Pan-Genome Analysis of Bacillus licheniformis to Find Patterns in Industrially Important Genes
Abstract
Bacillus licheniformis is found in the soil and feathers of terrestrial birds. In an aerobic environment B. licheniformis makes bacteriocins and under anaerobic conditions produces lichenin. To produce commercially important heterologous proteins, Bacillus has been identified as a safe genus including many strains from B. licheniformis. Pan-genome analysis of the bacteria from the perspective of targeted industrial important genes/proteins was investigated in this study. In the present study, B. licheniformis genomic data of 177 strains and their industrially significant protein sequences were downloaded from Refseq and UniProtKB databases respectively.
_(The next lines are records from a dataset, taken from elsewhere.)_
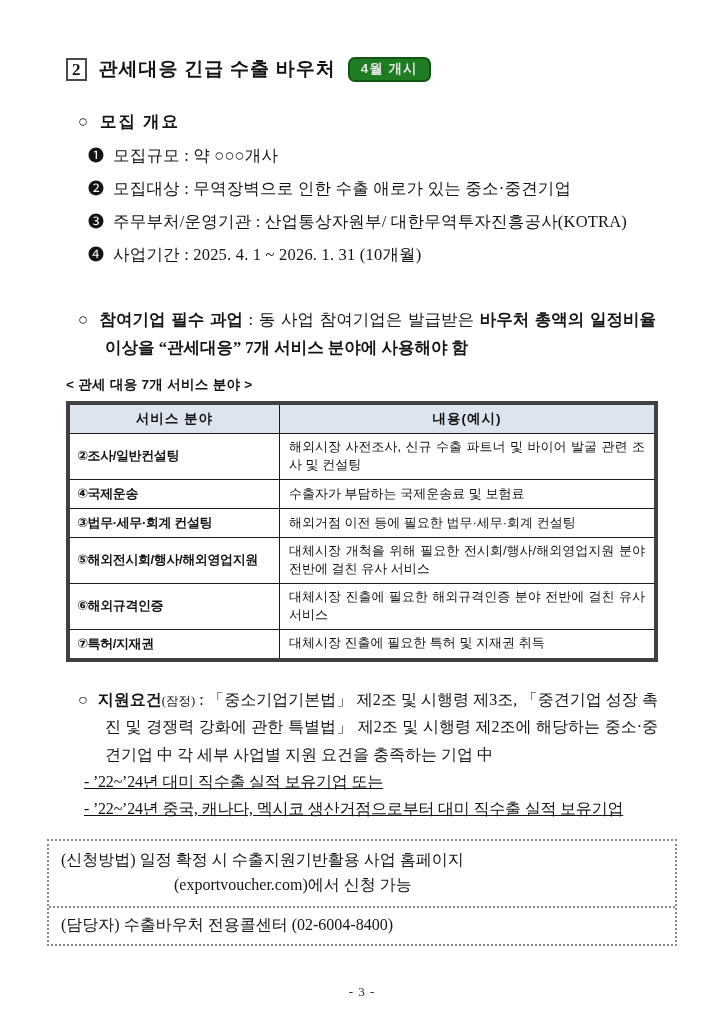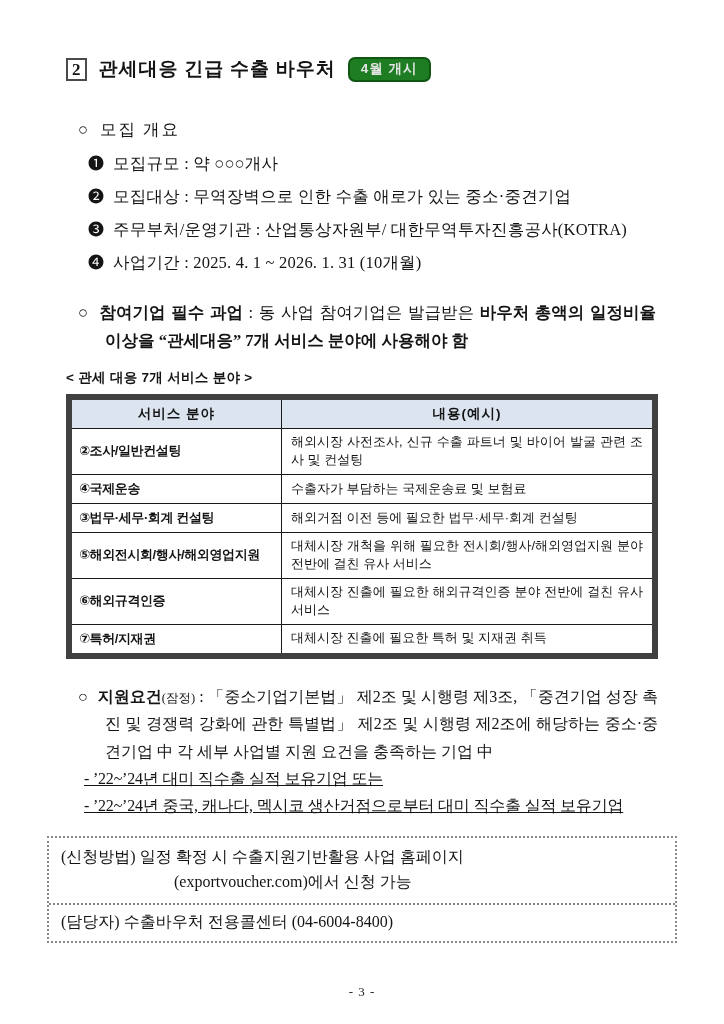"○ 모집 개요" .overview-head { font-weight: none -> bold; margin-top: 35px -> 27px }
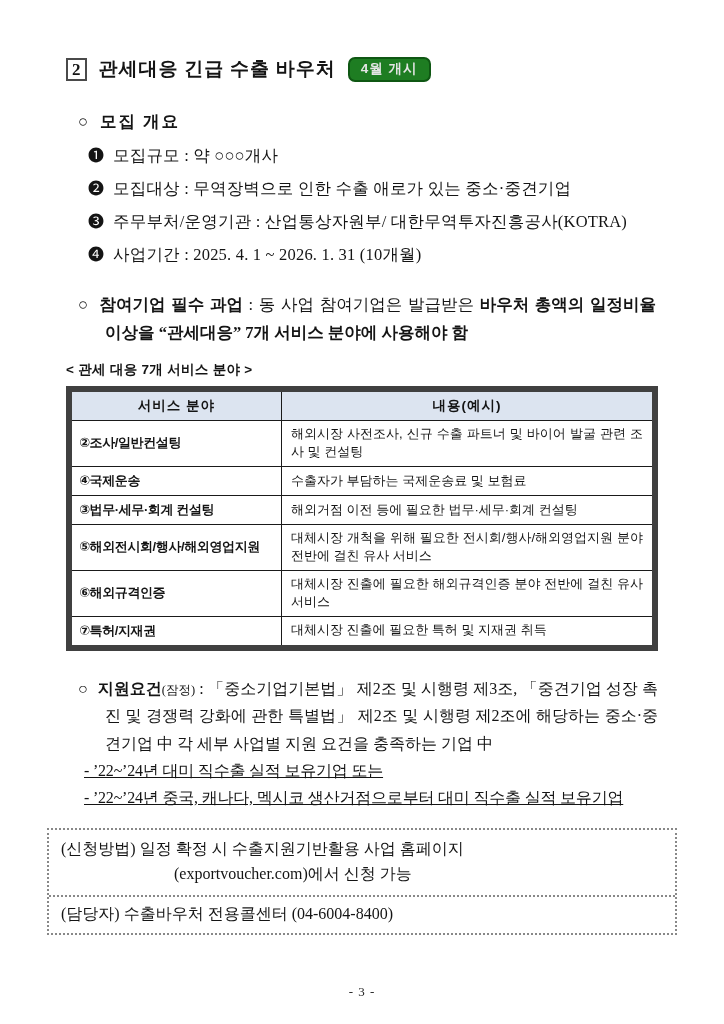"○ 참여기업 필수 과업 :" .task-para { margin-top: 24px -> 39px }
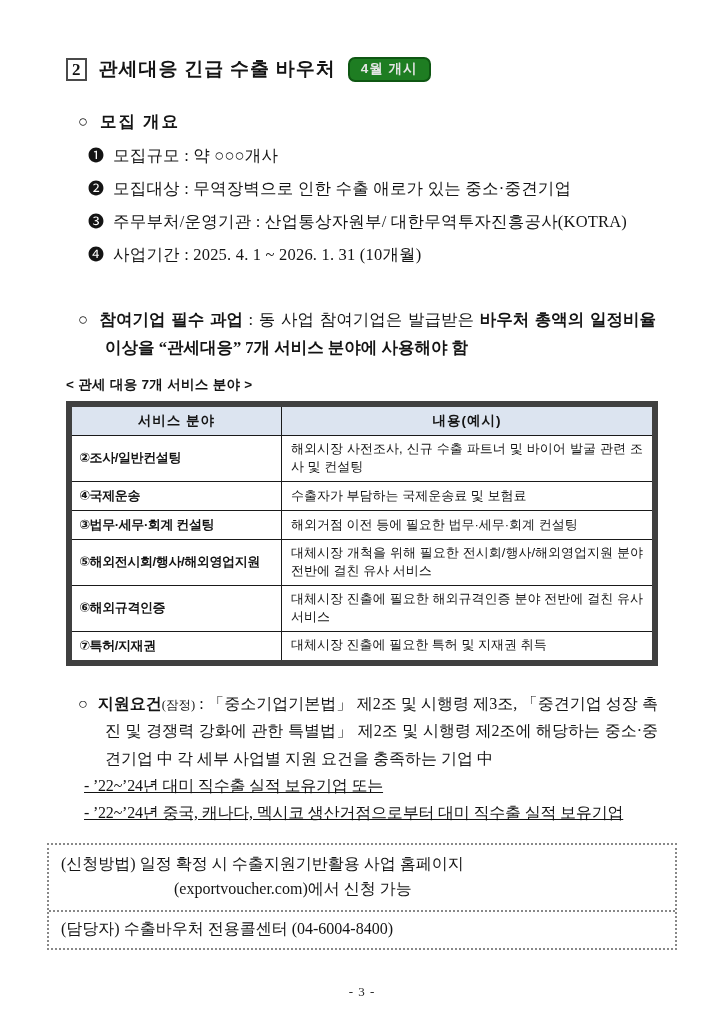"서비스 분야" table.svc { border: 6px solid #404040 -> 4px solid #404040 }
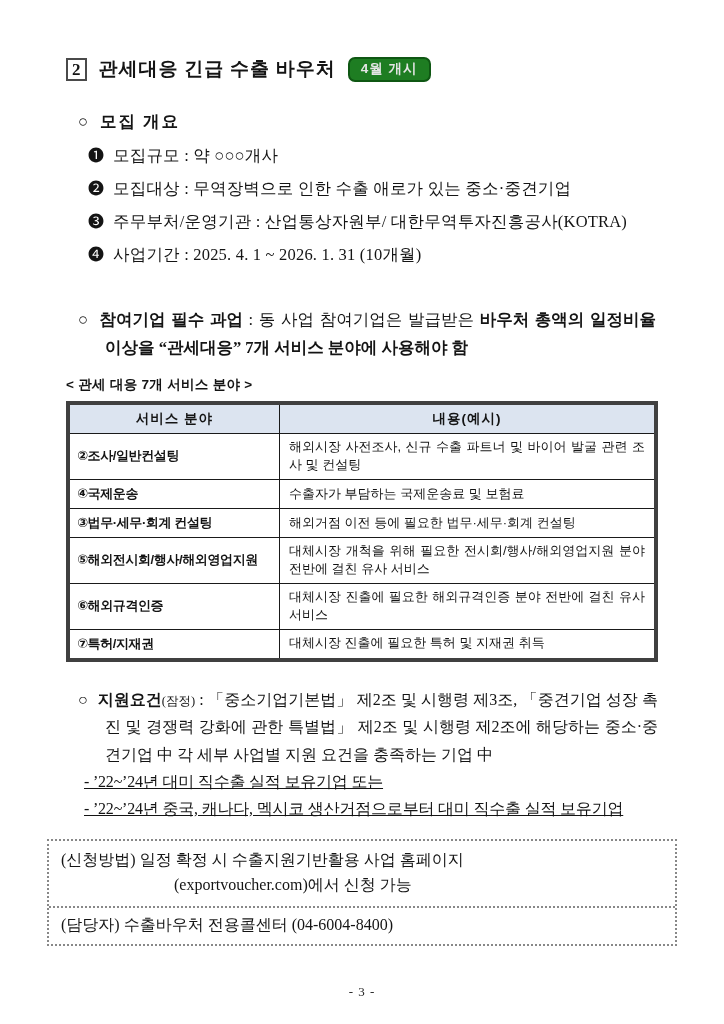"수출바우처 전용콜센터 (04-6004-8400)" span { text: 04-6004-8400 -> 02-6004-8400 }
Bioinformatics analysis (i.e. standalone BLAST) was performed with the help of different Python scripts and tools on all strains to find patterns (genes presence/absence frequency polymorphism) for the targeted industrially important genes. A heat map was constructed to show how the targeted genes were related to each other, and how the strains were related to each other based on trends in the presence and absence of genes. The current pan-genome analysis on 39 B. licheniformis genomes predicted that bacteria have an open pan-genome consisting of 165,775 gene count, and a core genome gene count consisting of 124,882-120,026 genes. The pan-genome cluster count was comprised of 7233-8151 genes and a core genome cluster count was comprised of 3012- 3075 genes. According to clusters of orthologous genes (COG) categories. Metabolism and non-metabolism genes were separated, the biggest part of the core genome contains genes with metabolic functions (45.29%), while (11%) genes were involved in non-metabolic function and found in the housekeeping process. This core genome showed strong conservation in metabolic genes. We also found that the ribosomal proteins in the bacterial genome fall in the COG category (J), encodes for Translation, ribosomal structure & biogenesis. To investigate the evolutionary relatedness of the bacterial genome a phylogenetic tree shows 14 separate groups. Groups A and B, and groups D and E were closely related to each other, while groups D and E were distantly related to groups A and B. According to the heat map, groups A and B contain a maximum number of genes except for the Beta-mannosidase genes. This phylogenetic study provides how species evolve due to genetic changes.